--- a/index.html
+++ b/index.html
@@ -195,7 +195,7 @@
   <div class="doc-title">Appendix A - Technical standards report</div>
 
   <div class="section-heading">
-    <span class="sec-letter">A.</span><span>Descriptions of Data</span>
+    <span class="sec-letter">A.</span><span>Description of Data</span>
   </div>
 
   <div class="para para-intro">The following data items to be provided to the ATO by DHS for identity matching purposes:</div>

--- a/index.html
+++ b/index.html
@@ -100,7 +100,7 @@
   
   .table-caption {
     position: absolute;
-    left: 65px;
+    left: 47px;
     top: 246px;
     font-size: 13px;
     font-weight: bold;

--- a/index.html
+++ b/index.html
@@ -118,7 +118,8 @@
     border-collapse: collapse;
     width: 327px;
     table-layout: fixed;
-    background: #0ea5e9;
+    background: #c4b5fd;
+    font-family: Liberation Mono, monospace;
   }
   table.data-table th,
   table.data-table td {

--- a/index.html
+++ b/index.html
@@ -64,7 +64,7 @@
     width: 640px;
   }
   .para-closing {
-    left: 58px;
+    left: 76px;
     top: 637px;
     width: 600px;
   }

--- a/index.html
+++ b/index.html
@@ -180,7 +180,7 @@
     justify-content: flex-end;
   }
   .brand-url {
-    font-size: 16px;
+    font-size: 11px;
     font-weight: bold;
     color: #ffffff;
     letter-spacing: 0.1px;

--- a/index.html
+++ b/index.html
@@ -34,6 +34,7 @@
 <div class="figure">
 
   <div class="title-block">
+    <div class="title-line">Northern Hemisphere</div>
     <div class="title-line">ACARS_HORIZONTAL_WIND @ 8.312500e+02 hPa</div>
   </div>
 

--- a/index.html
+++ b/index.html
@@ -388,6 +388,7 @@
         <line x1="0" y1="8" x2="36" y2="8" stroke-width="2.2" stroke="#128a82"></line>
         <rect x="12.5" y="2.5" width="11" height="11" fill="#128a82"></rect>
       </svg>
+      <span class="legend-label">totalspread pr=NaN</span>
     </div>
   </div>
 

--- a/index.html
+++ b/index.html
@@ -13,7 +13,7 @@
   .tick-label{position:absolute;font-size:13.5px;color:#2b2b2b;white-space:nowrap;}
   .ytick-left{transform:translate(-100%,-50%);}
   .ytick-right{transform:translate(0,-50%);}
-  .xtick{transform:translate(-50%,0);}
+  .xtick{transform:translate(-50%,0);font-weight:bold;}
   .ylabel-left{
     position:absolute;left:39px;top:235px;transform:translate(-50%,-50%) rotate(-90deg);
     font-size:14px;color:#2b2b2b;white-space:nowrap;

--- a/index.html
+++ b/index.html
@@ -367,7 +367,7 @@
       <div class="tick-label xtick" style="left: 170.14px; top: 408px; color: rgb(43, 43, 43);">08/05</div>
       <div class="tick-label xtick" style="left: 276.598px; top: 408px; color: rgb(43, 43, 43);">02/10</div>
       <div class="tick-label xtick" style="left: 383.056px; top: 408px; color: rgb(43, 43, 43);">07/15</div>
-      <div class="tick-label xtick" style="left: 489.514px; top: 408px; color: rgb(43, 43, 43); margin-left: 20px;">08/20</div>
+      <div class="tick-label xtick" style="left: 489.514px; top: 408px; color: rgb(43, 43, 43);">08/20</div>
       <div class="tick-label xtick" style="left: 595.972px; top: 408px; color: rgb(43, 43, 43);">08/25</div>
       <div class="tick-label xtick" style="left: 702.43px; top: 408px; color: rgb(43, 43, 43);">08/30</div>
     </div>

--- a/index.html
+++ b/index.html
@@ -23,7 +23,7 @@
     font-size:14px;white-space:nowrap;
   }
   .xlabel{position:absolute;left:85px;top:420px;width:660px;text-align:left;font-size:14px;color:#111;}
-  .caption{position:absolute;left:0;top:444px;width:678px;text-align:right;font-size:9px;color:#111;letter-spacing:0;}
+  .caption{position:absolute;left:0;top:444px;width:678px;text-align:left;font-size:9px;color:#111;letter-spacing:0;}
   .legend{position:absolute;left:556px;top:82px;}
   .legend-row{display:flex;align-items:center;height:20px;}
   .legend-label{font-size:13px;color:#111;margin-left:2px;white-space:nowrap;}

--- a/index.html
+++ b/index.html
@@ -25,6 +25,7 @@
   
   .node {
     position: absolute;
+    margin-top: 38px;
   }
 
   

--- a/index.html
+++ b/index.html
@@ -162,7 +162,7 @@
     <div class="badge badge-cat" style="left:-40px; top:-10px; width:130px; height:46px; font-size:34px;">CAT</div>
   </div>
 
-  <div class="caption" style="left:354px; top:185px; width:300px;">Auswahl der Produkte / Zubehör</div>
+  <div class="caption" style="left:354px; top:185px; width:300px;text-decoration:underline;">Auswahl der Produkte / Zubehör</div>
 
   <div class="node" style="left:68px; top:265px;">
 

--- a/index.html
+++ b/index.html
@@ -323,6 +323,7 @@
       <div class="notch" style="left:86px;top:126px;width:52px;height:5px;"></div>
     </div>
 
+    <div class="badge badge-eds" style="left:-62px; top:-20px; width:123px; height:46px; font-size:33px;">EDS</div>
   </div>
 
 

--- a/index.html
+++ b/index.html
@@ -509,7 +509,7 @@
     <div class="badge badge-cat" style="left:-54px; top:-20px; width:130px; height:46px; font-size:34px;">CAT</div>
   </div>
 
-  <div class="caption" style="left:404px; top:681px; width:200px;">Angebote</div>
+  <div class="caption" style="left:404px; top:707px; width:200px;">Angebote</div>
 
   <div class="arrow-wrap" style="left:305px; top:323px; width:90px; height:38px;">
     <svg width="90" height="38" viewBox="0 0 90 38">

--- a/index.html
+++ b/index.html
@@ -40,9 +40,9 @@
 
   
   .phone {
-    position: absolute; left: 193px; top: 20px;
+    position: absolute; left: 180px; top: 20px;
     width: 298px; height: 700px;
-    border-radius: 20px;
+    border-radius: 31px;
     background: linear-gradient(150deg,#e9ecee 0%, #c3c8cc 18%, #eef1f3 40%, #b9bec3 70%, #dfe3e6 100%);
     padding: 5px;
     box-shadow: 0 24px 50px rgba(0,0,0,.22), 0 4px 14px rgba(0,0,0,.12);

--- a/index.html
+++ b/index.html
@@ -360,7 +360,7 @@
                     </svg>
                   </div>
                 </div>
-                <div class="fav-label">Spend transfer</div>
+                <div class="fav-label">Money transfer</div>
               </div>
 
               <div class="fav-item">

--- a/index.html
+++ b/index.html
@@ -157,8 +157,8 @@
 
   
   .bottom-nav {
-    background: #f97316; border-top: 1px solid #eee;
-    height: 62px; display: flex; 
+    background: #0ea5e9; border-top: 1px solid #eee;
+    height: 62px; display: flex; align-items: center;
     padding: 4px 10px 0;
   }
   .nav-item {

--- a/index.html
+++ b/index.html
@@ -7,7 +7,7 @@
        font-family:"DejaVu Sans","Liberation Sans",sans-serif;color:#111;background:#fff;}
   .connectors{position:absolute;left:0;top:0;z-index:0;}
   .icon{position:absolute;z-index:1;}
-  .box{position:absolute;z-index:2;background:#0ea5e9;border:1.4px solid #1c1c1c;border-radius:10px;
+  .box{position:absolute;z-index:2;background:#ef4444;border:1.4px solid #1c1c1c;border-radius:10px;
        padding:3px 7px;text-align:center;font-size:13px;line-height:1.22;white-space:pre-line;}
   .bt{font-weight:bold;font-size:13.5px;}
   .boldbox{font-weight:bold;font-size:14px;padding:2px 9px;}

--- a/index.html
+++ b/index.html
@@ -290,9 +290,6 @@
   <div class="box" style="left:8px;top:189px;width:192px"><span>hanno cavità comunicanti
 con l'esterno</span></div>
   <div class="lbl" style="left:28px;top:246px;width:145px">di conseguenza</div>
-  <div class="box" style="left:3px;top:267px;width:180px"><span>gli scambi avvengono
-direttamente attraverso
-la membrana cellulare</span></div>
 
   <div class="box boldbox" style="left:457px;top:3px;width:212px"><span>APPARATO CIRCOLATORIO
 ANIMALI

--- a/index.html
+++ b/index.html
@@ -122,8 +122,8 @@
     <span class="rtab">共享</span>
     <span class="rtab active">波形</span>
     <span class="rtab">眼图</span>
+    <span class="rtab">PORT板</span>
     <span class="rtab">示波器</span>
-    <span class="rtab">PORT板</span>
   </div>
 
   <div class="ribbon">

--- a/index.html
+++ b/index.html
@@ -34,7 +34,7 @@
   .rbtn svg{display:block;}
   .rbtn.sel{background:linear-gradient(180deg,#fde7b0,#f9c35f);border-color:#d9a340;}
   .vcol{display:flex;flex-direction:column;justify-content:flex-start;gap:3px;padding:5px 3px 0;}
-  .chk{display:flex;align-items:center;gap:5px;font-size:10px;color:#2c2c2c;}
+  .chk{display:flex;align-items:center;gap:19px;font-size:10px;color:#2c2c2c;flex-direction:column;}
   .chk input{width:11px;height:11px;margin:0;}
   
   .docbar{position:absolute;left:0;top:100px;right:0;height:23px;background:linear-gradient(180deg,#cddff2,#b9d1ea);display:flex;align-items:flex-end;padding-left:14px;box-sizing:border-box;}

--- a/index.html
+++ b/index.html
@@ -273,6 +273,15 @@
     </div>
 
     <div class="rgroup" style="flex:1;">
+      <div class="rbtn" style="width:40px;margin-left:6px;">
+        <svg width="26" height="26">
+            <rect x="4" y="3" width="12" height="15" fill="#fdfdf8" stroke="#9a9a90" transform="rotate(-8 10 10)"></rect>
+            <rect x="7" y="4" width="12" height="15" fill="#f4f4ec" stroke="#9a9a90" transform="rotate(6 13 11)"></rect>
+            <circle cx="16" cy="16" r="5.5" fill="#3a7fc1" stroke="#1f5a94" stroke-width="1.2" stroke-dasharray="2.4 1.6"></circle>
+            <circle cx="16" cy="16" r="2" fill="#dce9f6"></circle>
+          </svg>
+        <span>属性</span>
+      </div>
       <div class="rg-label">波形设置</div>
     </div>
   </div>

────────

● Problem
Please, starting with the first line of the material above, write out each line exactly and finish on the line that includes "-388,6 +388,7 @@".

● Exercise response
--- a/index.html
+++ b/index.html
@@ -195,7 +195,7 @@
   <div class="doc-title">Appendix A - Technical standards report</div>
 
   <div class="section-heading">
-    <span class="sec-letter">A.</span><span>Descriptions of Data</span>
+    <span class="sec-letter">A.</span><span>Description of Data</span>
   </div>
 
   <div class="para para-intro">The following data items to be provided to the ATO by DHS for identity matching purposes:</div>

--- a/index.html
+++ b/index.html
@@ -100,7 +100,7 @@
   
   .table-caption {
     position: absolute;
-    left: 65px;
+    left: 47px;
     top: 246px;
     font-size: 13px;
     font-weight: bold;

--- a/index.html
+++ b/index.html
@@ -118,7 +118,8 @@
     border-collapse: collapse;
     width: 327px;
     table-layout: fixed;
-    background: #0ea5e9;
+    background: #c4b5fd;
+    font-family: Liberation Mono, monospace;
   }
   table.data-table th,
   table.data-table td {

--- a/index.html
+++ b/index.html
@@ -64,7 +64,7 @@
     width: 640px;
   }
   .para-closing {
-    left: 58px;
+    left: 76px;
     top: 637px;
     width: 600px;
   }

--- a/index.html
+++ b/index.html
@@ -180,7 +180,7 @@
     justify-content: flex-end;
   }
   .brand-url {
-    font-size: 16px;
+    font-size: 11px;
     font-weight: bold;
     color: #ffffff;
     letter-spacing: 0.1px;

--- a/index.html
+++ b/index.html
@@ -34,6 +34,7 @@
 <div class="figure">
 
   <div class="title-block">
+    <div class="title-line">Northern Hemisphere</div>
     <div class="title-line">ACARS_HORIZONTAL_WIND @ 8.312500e+02 hPa</div>
   </div>
 

--- a/index.html
+++ b/index.html
@@ -388,6 +388,7 @@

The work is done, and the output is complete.